If the line \( ax + 2y = 1 \), where \( a \in \mathbb{R} \), does not meet the hyperbola \( x^2 - 9y^2 = 9 \), then a possible value of \( a \) is:

• A. 0.5
• B. 0.6
• C. 0.8
• D. 0.7

Hint:

When a line does not intersect a conic, substitute the line into the conic equation and ensure the resulting quadratic has a negative discriminant.

Answer 1

The Correct Option is D

To determine the value of \( a \) such that the line \( ax + 2y = 1 \) does not intersect the hyperbola \( x^2 - 9y^2 = 9 \), we need to check for conditions where the line is entirely outside the hyperbola. This occurs when the quadratic equation obtained by eliminating \( y \) has no real solutions.

First, let's substitute \( y = \frac{1 - ax}{2} \) from the line equation into the hyperbola equation:

\(x^2 - 9 \left( \frac{1 - ax}{2} \right)^2 = 9\)

Simplifying this,

\(x^2 - 9 \cdot \frac{(1 - ax)^2}{4} = 9\)
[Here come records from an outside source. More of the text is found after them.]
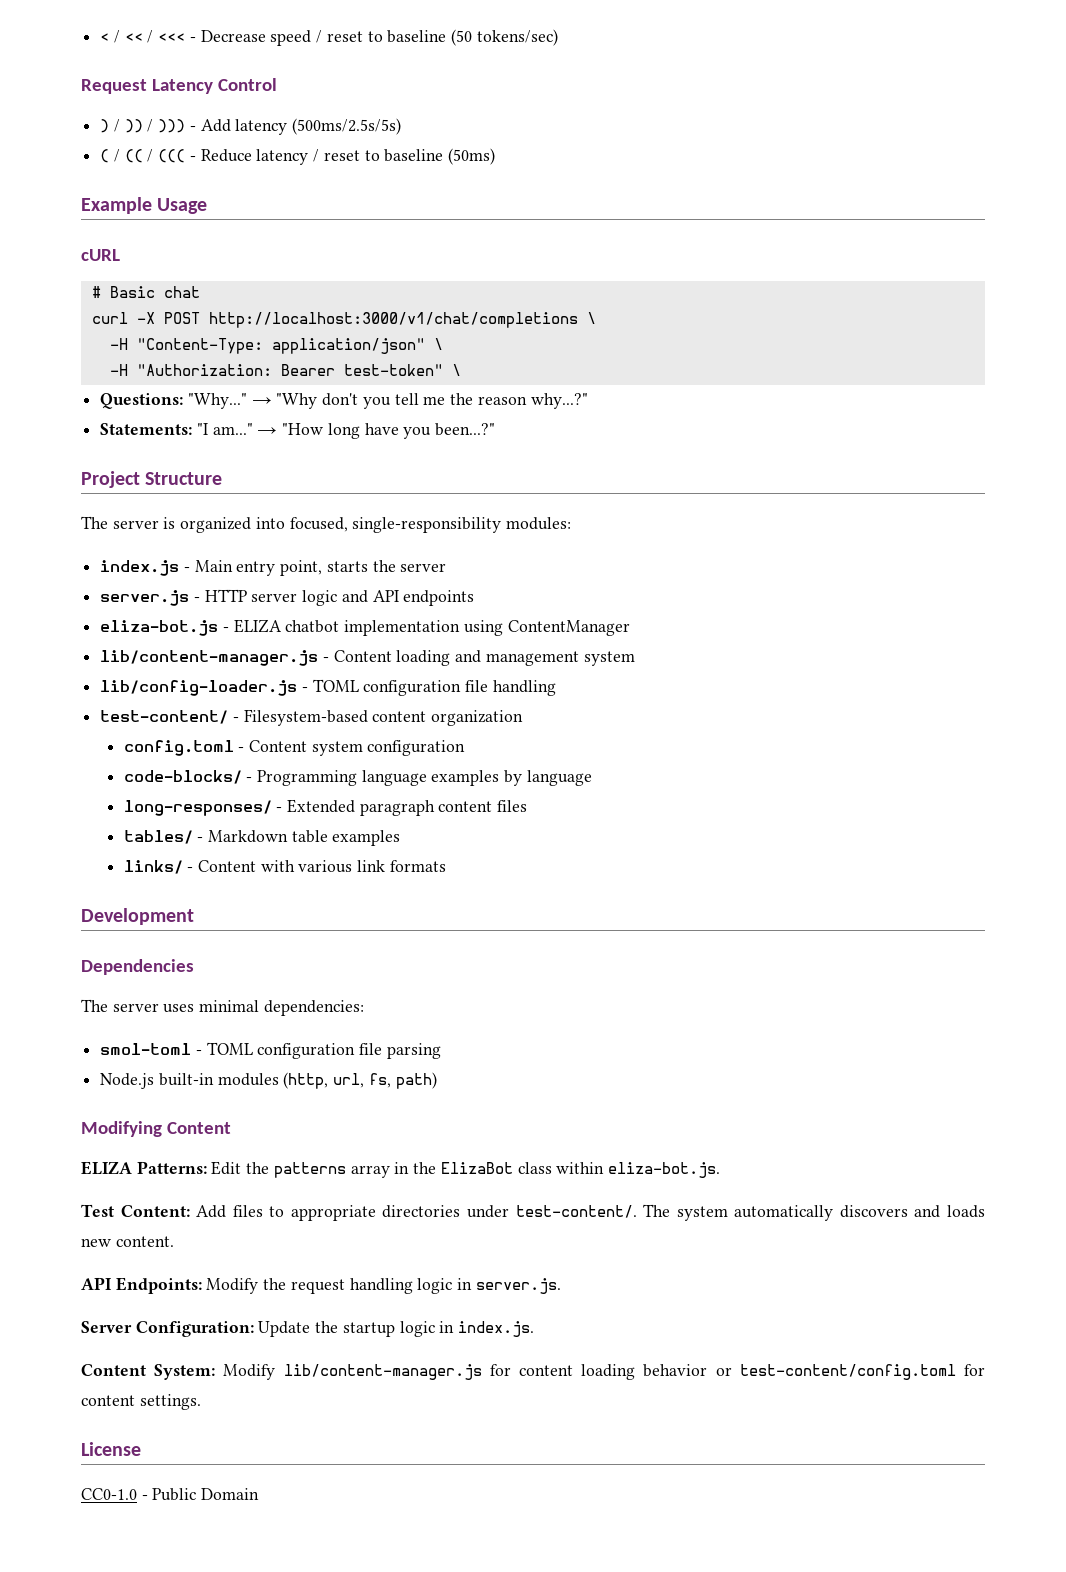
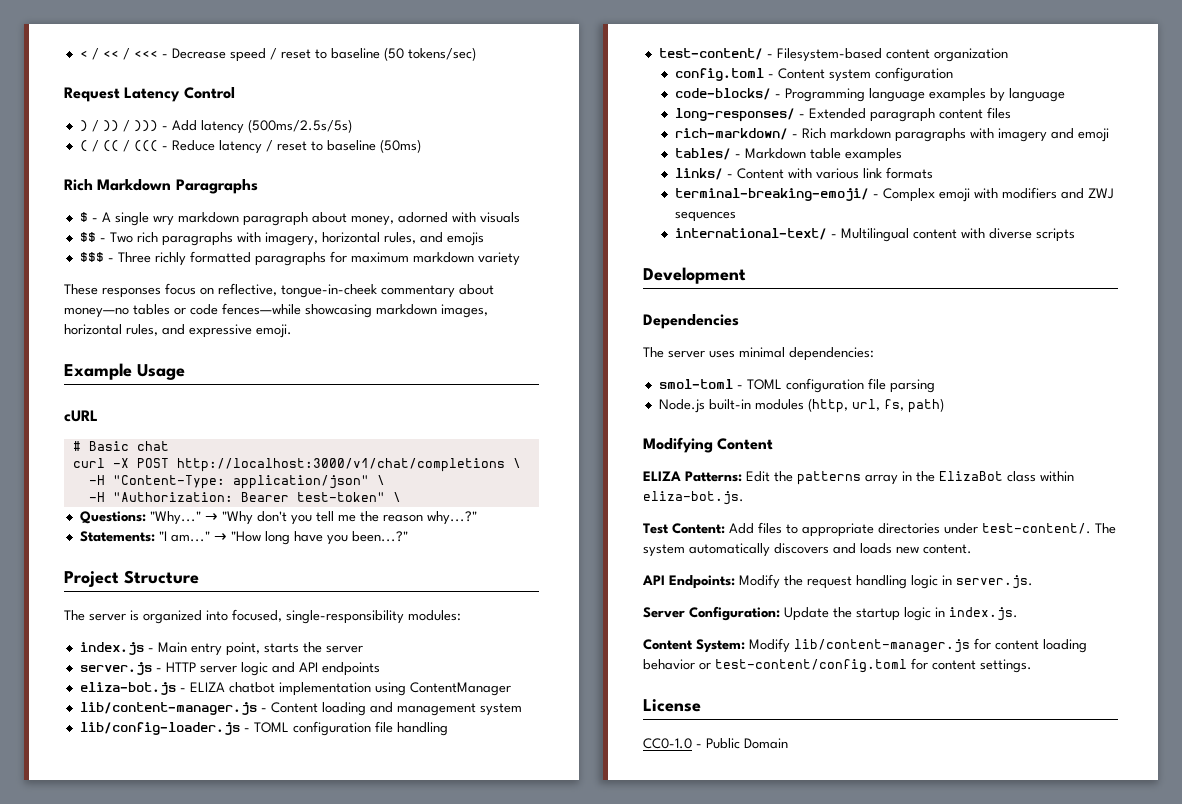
+ Rich Markdown Paragraphs
+ $ - A single wry markdown paragraph about money, adorned with visuals
+ $$ - Two rich paragraphs with imagery, horizontal rules, and emojis
+ $$$ - Three richly formatted paragraphs for maximum markdown variety
+ These responses focus on reflective, tongue-in-cheek commentary about money—no tables or code fences—while showcasing markdown images, horizontal rules, and expressive emoji.
+ rich-markdown/ - Rich markdown paragraphs with imagery and emoji
+ terminal-breaking-emoji/ - Complex emoji with modifiers and ZWJ sequences
+ international-text/ - Multilingual content with diverse scripts

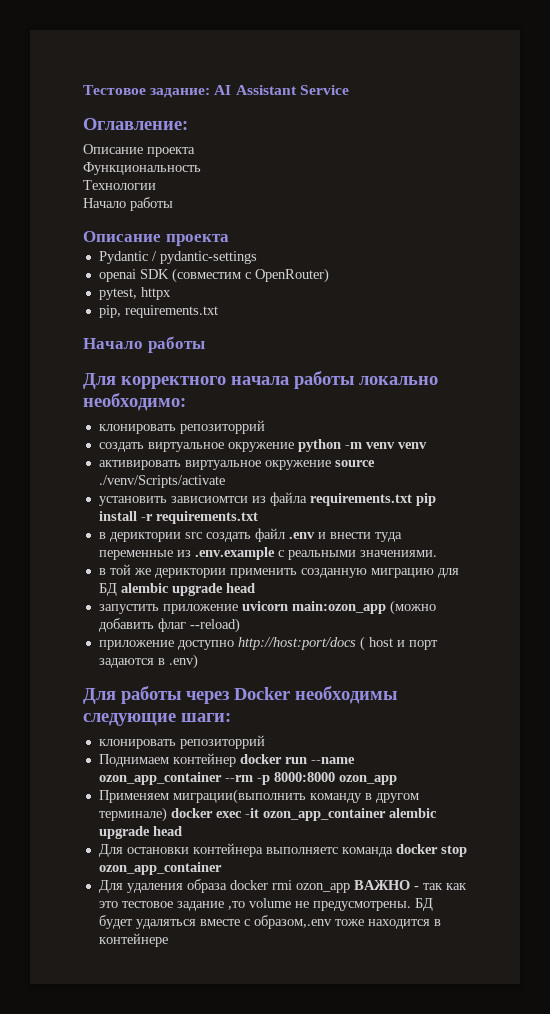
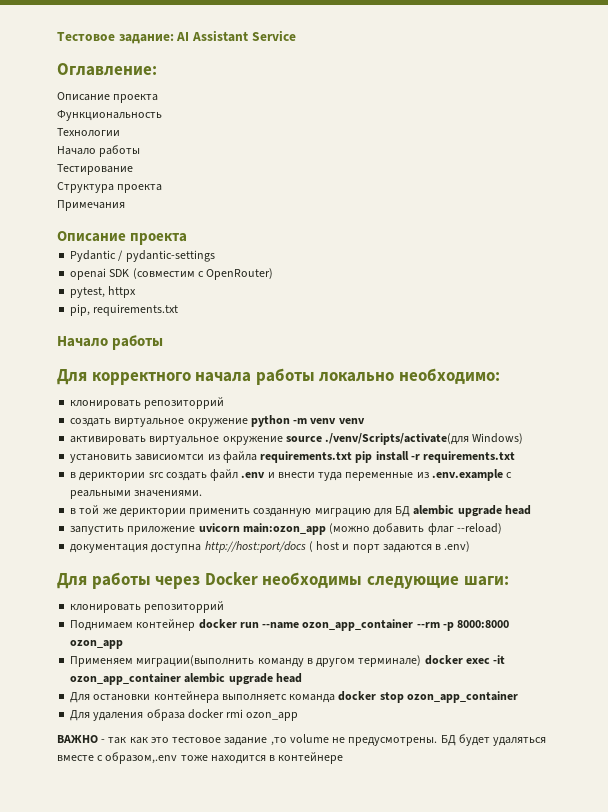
+ Тестирование
+ Структура проекта
+ Примечания
- активировать виртуальное окружение source ./venv/Scripts/activate
+ активировать виртуальное окружение source ./venv/Scripts/activate(для Windows)
- приложение доступно http://host:port/docs ( host и порт задаются в .env)
+ документация доступна http://host:port/docs ( host и порт задаются в .env)
- Для удаления образа docker rmi ozon_app ВАЖНО - так как это тестовое задание ,то volume не предусмотрены.
+ Для удаления образа docker rmi ozon_app
+ ВАЖНО - так как это тестовое задание ,то volume не предусмотрены.

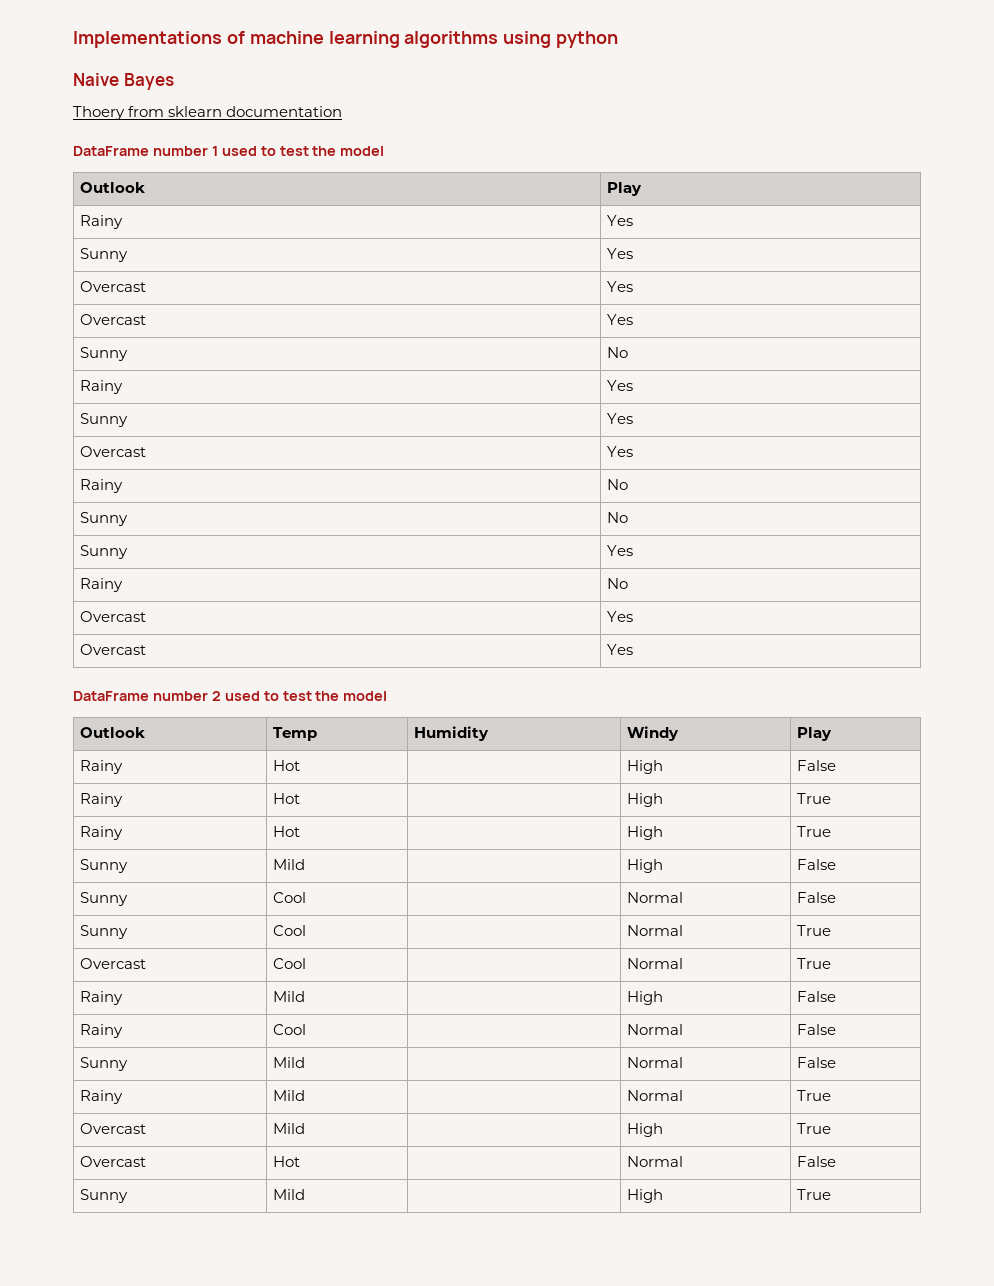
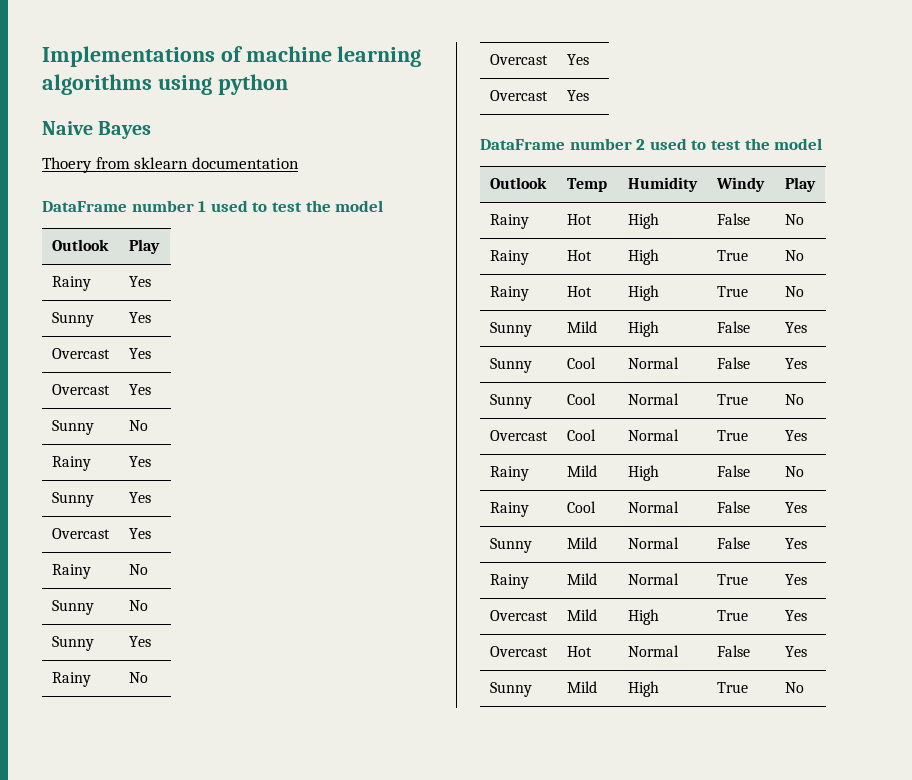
- Rainy | Hot | | High | False
- Rainy | Hot | | High | True
- Rainy | Hot | | High | True
- Sunny | Mild | | High | False
- Sunny | Cool | | Normal | False
- Sunny | Cool | | Normal | True
+ Rainy | Hot | High | False | No
+ Rainy | Hot | High | True | No
+ Rainy | Hot | High | True | No
+ Sunny | Mild | High | False | Yes
+ Sunny | Cool | Normal | False | Yes
+ Sunny | Cool | Normal | True | No
- Overcast | Cool | | Normal | True
- Rainy | Mild | | High | False
+ Overcast | Cool | Normal | True | Yes
+ Rainy | Mild | High | False | No
- Rainy | Cool | | Normal | False
- Sunny | Mild | | Normal | False
- Rainy | Mild | | Normal | True
+ Rainy | Cool | Normal | False | Yes
+ Sunny | Mild | Normal | False | Yes
+ Rainy | Mild | Normal | True | Yes
- Overcast | Mild | | High | True
+ Overcast | Mild | High | True | Yes
- Overcast | Hot | | Normal | False
- Sunny | Mild | | High | True
+ Overcast | Hot | Normal | False | Yes
+ Sunny | Mild | High | True | No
\(x^2 - \frac{9}{4}(1 - 2ax + a^2x^2) = 9\)

\(x^2 - \frac{9}{4} + \frac{9ax}{2} - \frac{9a^2x^2}{4} = 9\)

Rearranging terms gives us:

\(4x^2 - 9a^2x^2 + 18ax - 9 - 36 = 0\)

\((4 - 9a^2)x^2 + 18ax - 45 = 0\)

This is a quadratic equation in \( x \). For this quadratic to have no real solutions, the discriminant must be less than zero.

The discriminant \(\Delta\) for a quadratic equation \(Ax^2 + Bx + C = 0\) is given by \(\Delta = B^2 - 4AC\).

For our equation, \(A = 4 - 9a^2\), \(B = 18a\), \(C = -45\). Thus:

\(\Delta = (18a)^2 - 4(4 - 9a^2)(-45)\)

\(= 324a^2 + 180(4 - 9a^2)\)

\(= 324a^2 + 720 - 1620a^2\)

\(= 720 - 1296a^2\)

We need \( \Delta < 0 \):

\(720 - 1296a^2 < 0\)

\(720 < 1296a^2\)

\(\frac{720}{1296} < a^2\)

\(\frac{5}{9} < a^2\)

Thus, \( a^2 > \frac{5}{9} \), implying \( a > \sqrt{\frac{5}{9}} \approx 0.745 \) or \( a < -\sqrt{\frac{5}{9}} \approx -0.745 \).

Given options are positive, thus \( a \approx 0.7 \) is the closest valid answer.

Therefore, a possible value of \( a \) for which the line does not meet the hyperbola is 0.7.